- Theatrical release poster
- Directed by: Eeshwar Nivas
- Written by: Dialogue: Mayur Puri
- Screenplay by: Mayur Puri Lajan Joseph
- Starring: Nikhil Dwivedi Amrita Rao Mithun Chakraborty
- Cinematography: Prakash Kutty
- Edited by: Rameshwar S. Bhagat
- Music by: Pritam Himesh Reshammiya
- Production companies: Sahara One Motion Pictures e.niwas Productions
- Distributed by: Sahara One
- Release date: 11 January 2008;
- Running time: 136 minutes
- Country: India
- Language: Hindi

= My Name Is Anthony Gonsalves (film) =

2008 Indian film directed by Eeshwar Nivas

My Name Is Anthony Gonsalves is a 2008 Indian Hindi-language crime drama film directed by Eeshwar Nivas and starring newcomer Nikhil Dwivedi, Amrita Rao and Mithun Chakraborty as the lead protagonists. The name of this film is derived from superstars Amitabh Bachchan, Vinod Khanna, and Rishi Kapoor's successful film Amar Akbar Anthonys famous song, "My Name Is Anthony Gonsalves". It was released on 11 January 2008 and was a box office bomb.

==Plot==
My Name Is Anthony Gonsalves starts with a gangster and killer, Sikander, murdering someone with his gang; they bury him and flee. Then the storyline drops to a young man, Anthony Gonsalves, who accepts Sikander as his father and guru since Sikander takes Anthony in when he was a young child living on the streets. He doesn't adopt him, though, since he says that his real father is the town priest.

Anthony's big dream is to become a famous and wealthy actor and be as kind as Sikander—he doesn't know that Sikander is a murderer. Sikander never told him because he wanted Anthony to be a kind and nice gentleman, unlike himself. Anthony has big dreams, like living with high society people and meeting his idols.
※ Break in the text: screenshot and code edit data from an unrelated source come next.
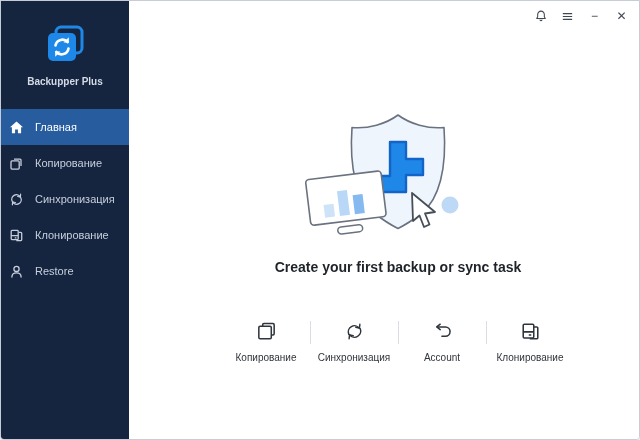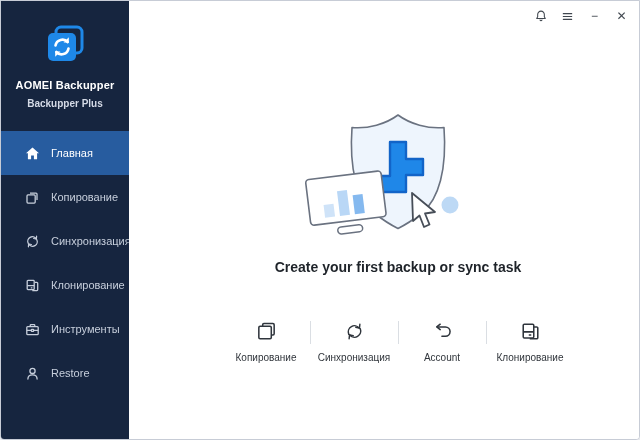--- a/index.html
+++ b/index.html
@@ -26,22 +26,22 @@
   }
   .logo-icon{width:42px;height:42px;}
   .app-title{
     margin-top:10px;font-size:11px;font-weight:bold;color:#ffffff;letter-spacing:.2px;
   }
   .app-subtitle{
     margin-top:7px;font-size:10px;font-weight:bold;color:#d4dae6;
   }
   .nav{margin-top:22px;display:flex;flex-direction:column;}
   .nav-item{
-    height:44px;display:flex;align-items:center;
-    padding-left:24px;gap:11px;cursor:pointer;
+    height:36px;display:flex;align-items:center;
+    padding-left:8px;gap:11px;cursor:pointer;
     font-size:11px;font-weight:500;color:#c7cfdc;
   }
   .nav-item.active{background:#275c9f;color:#ffffff;}
   .nav-item .ic{width:15px;height:15px;display:flex;align-items:center;justify-content:center;}
   .nav-item svg{stroke:#c7cfdc;}
   .nav-item.active svg{stroke:#ffffff;}
   .nav-item svg .fillpart{fill:#ffffff;}
   
   .main{flex:1;display:flex;flex-direction:column;background:#ffffff;}
   .titlebar{
@@ -80,21 +80,20 @@
       <span>
         <svg class="logo-icon" viewBox="0 0 42 42" fill="none">
           <rect x="12" y="4" width="26" height="26" rx="5" fill="none" stroke="#1e88e8" stroke-width="3"></rect>
           <rect x="4" y="10" width="28" height="28" rx="5" fill="#1e88e8"></rect>
           <path d="M11.5 22.5 a7 7 0 0 1 12.2-3.4" stroke="#ffffff" stroke-width="2.6" fill="none" stroke-linecap="round"></path>
           <path d="M24.5 25.5 a7 7 0 0 1 -12.2 3.4" stroke="#ffffff" stroke-width="2.6" fill="none" stroke-linecap="round"></path>
           <path d="M24.8 14.2 v5.2 h-5.2 z" fill="#ffffff"></path>
           <path d="M11.2 33.8 v-5.2 h5.2 z" fill="#ffffff"></path>
         </svg>
       </span>
-      <div class="app-title">AOMEI Backupper</div>
       <div class="app-subtitle">Backupper Plus</div>
     </div>
 
     <div class="nav">
 
       <div class="nav-item active">
         <span class="ic">
           <svg viewBox="0 0 15 15" width="15" height="15" fill="none">
             <path class="fillpart" d="M7.5 1.6 L14 7.2 H12.1 V13.2 H8.9 V9.6 H6.1 V13.2 H2.9 V7.2 H1 Z" stroke="none"></path>
           </svg>
@@ -129,31 +128,20 @@
           <svg viewBox="0 0 15 15" width="15" height="15" fill="none" stroke-width="1.3">
             <path d="M9.8 4.4 h2.1 a0.8 0.8 0 0 1 0.8 0.8 v6.6 a0.8 0.8 0 0 1 -0.8 0.8 h-4.6"></path>
             <rect x="2.2" y="2.4" width="7" height="9.2" rx="0.8" fill="#16253f"></rect>
             <path d="M2.2 7.6 h7"></path>
             <path d="M5.8 9.8 h1.6"></path>
           </svg>
         </span>
         <span>Клонирование</span>
       </div>
 
-      <div class="nav-item">
-        <span class="ic">
-          <svg viewBox="0 0 15 15" width="15" height="15" fill="none" stroke-width="1.3">
-            <rect x="1.8" y="4.6" width="11.4" height="8" rx="0.9"></rect>
-            <path d="M5.2 4.6 V3.4 a0.8 0.8 0 0 1 0.8-0.8 h3 a0.8 0.8 0 0 1 0.8 0.8 V4.6"></path>
-            <path d="M1.8 8.4 h4.6 M8.6 8.4 h4.6"></path>
-            <rect x="6.4" y="7.4" width="2.2" height="2" rx="0.4"></rect>
-          </svg>
-        </span>
-        <span>Инструменты</span>
-      </div>
 
       <div class="nav-item">
         <span class="ic">
           <svg viewBox="0 0 15 15" width="15" height="15" fill="none" stroke-width="1.3" stroke-linecap="round">
             <circle cx="7.5" cy="4.9" r="2.6"></circle>
             <path d="M2.9 13 c0-2.7 2.1-4.1 4.6-4.1 s4.6 1.4 4.6 4.1"></path>
           </svg>
         </span>
         <span>Restore</span>
       </div>

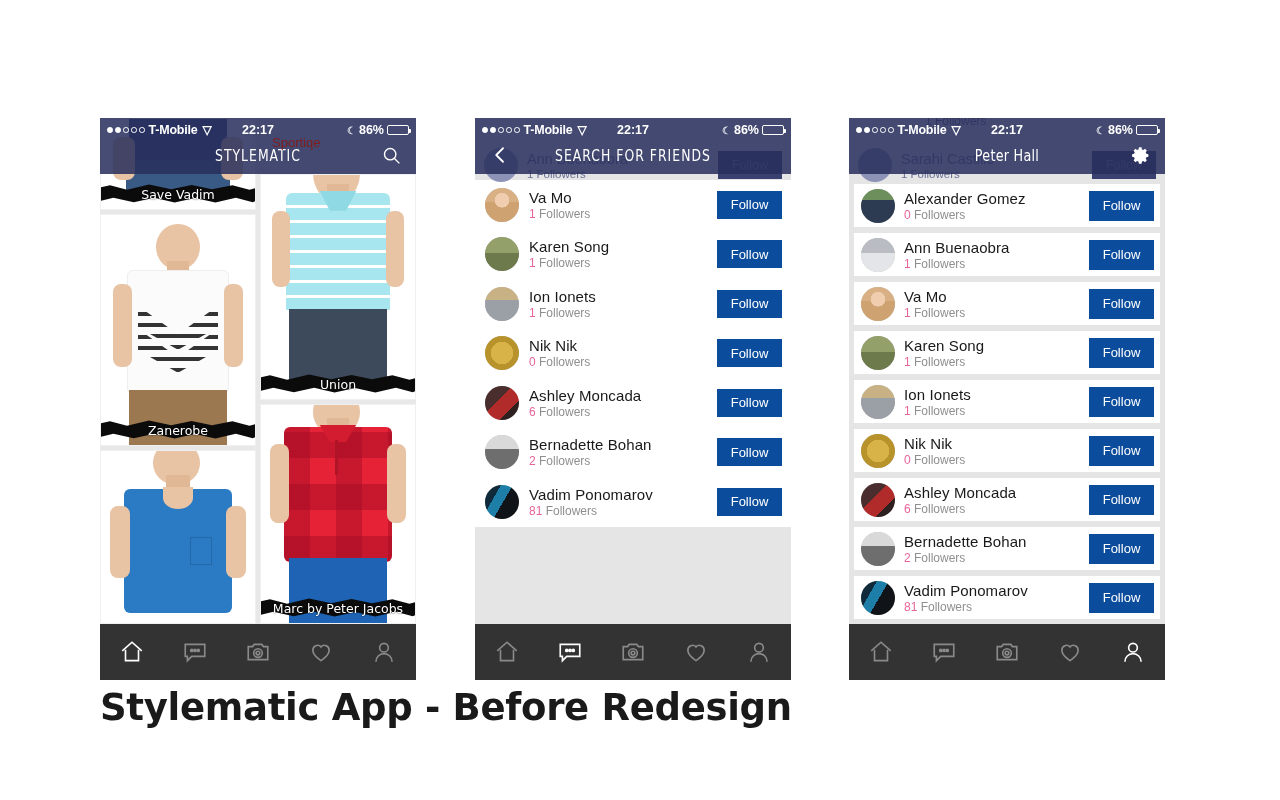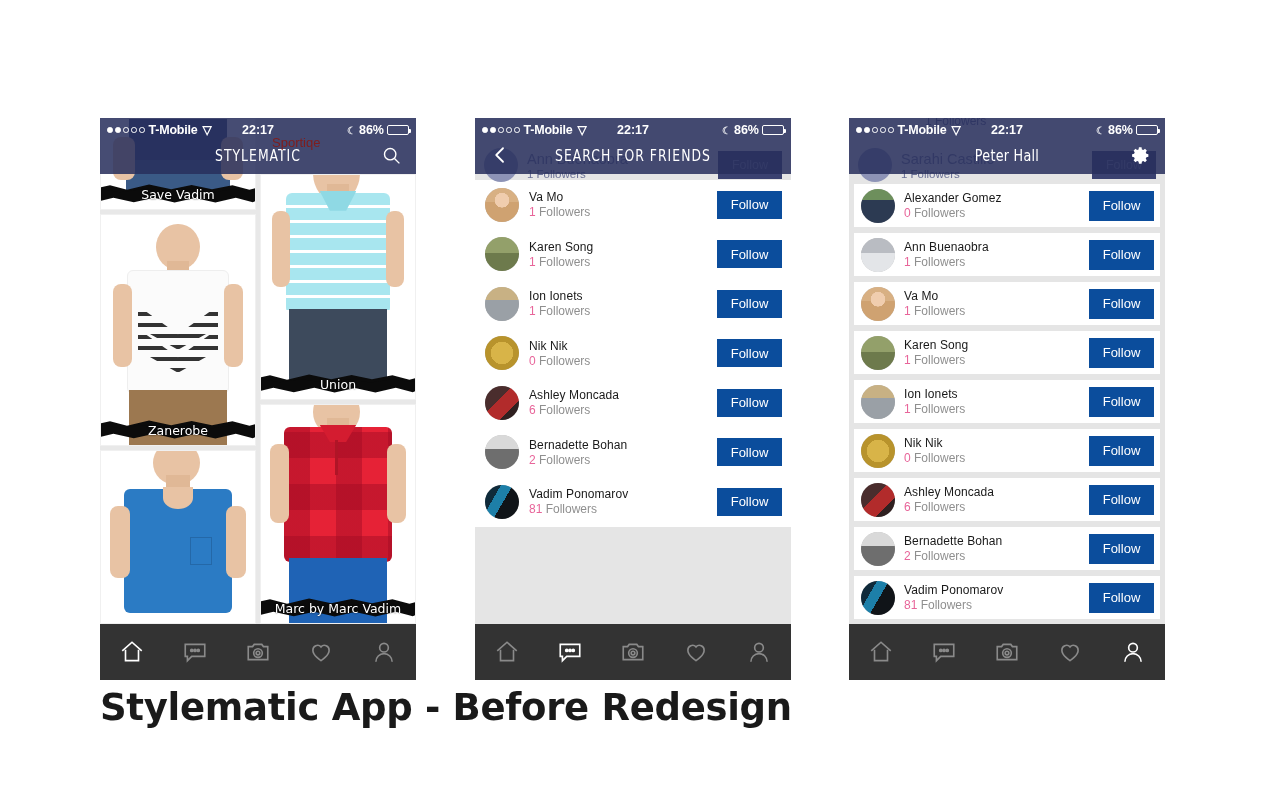--- a/index.html
+++ b/index.html
@@ -178,21 +178,21 @@
     cursor: pointer;
   }
 
   .avatar {
     width: 34px; height: 34px; border-radius: 50%;
     overflow: hidden; flex: 0 0 34px; position: relative;
     background: #bdbdbd;
   }
   .av-inner { position: absolute; inset: 0; }
   .meta { display: flex; flex-direction: column; gap: 1px; min-width: 0; }
-  .uname { font-size: 12px; color: #191919; white-space: nowrap; letter-spacing: .1px; }
+  .uname { font-size: 15px; color: #191919; white-space: nowrap; letter-spacing: .1px; }
   .usub { font-size: 12px; color: #8f8f8f; white-space: nowrap; }
   .ucount { color: #e8659a; }
   .follow-btn {
     margin-left: auto;
     background: #0b4d9c; color: #fff;
     font-size: 13px;
     width: 65px; height: 28px;
     display: flex; align-items: center; justify-content: center;
     cursor: pointer; flex: 0 0 65px;
   }
@@ -295,21 +295,21 @@
                   #e62236;"></div>
             <div style="position:absolute;left:38%;top:9%;width:24%;height:8%;background:#d41c30;clip-path:polygon(0 0,100% 0,72% 100%,28% 100%);"></div>
             <div style="position:absolute;left:48%;top:16%;width:3px;height:16%;background:#b01527;"></div>
             <div class="arm" style="left:6%;top:18%;width:12%;height:36%;"></div>
             <div class="arm" style="right:6%;top:18%;width:12%;height:36%;"></div>
             <div class="pants" style="left:18%;top:70%;width:64%;height:30%;background:#1f63b5;"></div>
           </div>
           <div class="brand-banner">
             <div class="scribble"></div>
             <div class="scribble2"></div>
-            <span class="brand-label">Marc by Marc Vadim</span>
+            <span class="brand-label">Marc by Peter Jacobs</span>
           </div>
         </div>
       </div>
     </div>
 
     <div class="navbar navbar-trans">
       <div class="nav-inner">
         <div class="nav-title">STYLEMATIC</div>
         <div class="nav-btn nav-right">
           <svg width="21" height="21" viewBox="0 0 24 24" fill="none" stroke="#ffffff" stroke-width="1.6">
One day, when Anthony is practicing film dialogues with a couple of street gangsters, he meets Riya, a woman who is an orphan and lives a middle-class lifestyle in Mumbai. She works as an assistant director for a movie producer, Bharucha. Anthony introduces himself as the son of Jeffrey, who died in 1986 and works as a waiter in Jimmy's Pub, Bandra. She meets him again in the studios when he comes to audition for the part of Mark Anthony in a remake of Shakespeare's Julius Caesar. Both are attracted to each other and continue to meet. Little does Riya know that Anthony has lied to her, as he never had a father by the name of Jeffrey. When he gets the role of Mark Anthony, he goes to tell Sikander, and he sees him murdering a person. Anthony now knows the true side of Sikander.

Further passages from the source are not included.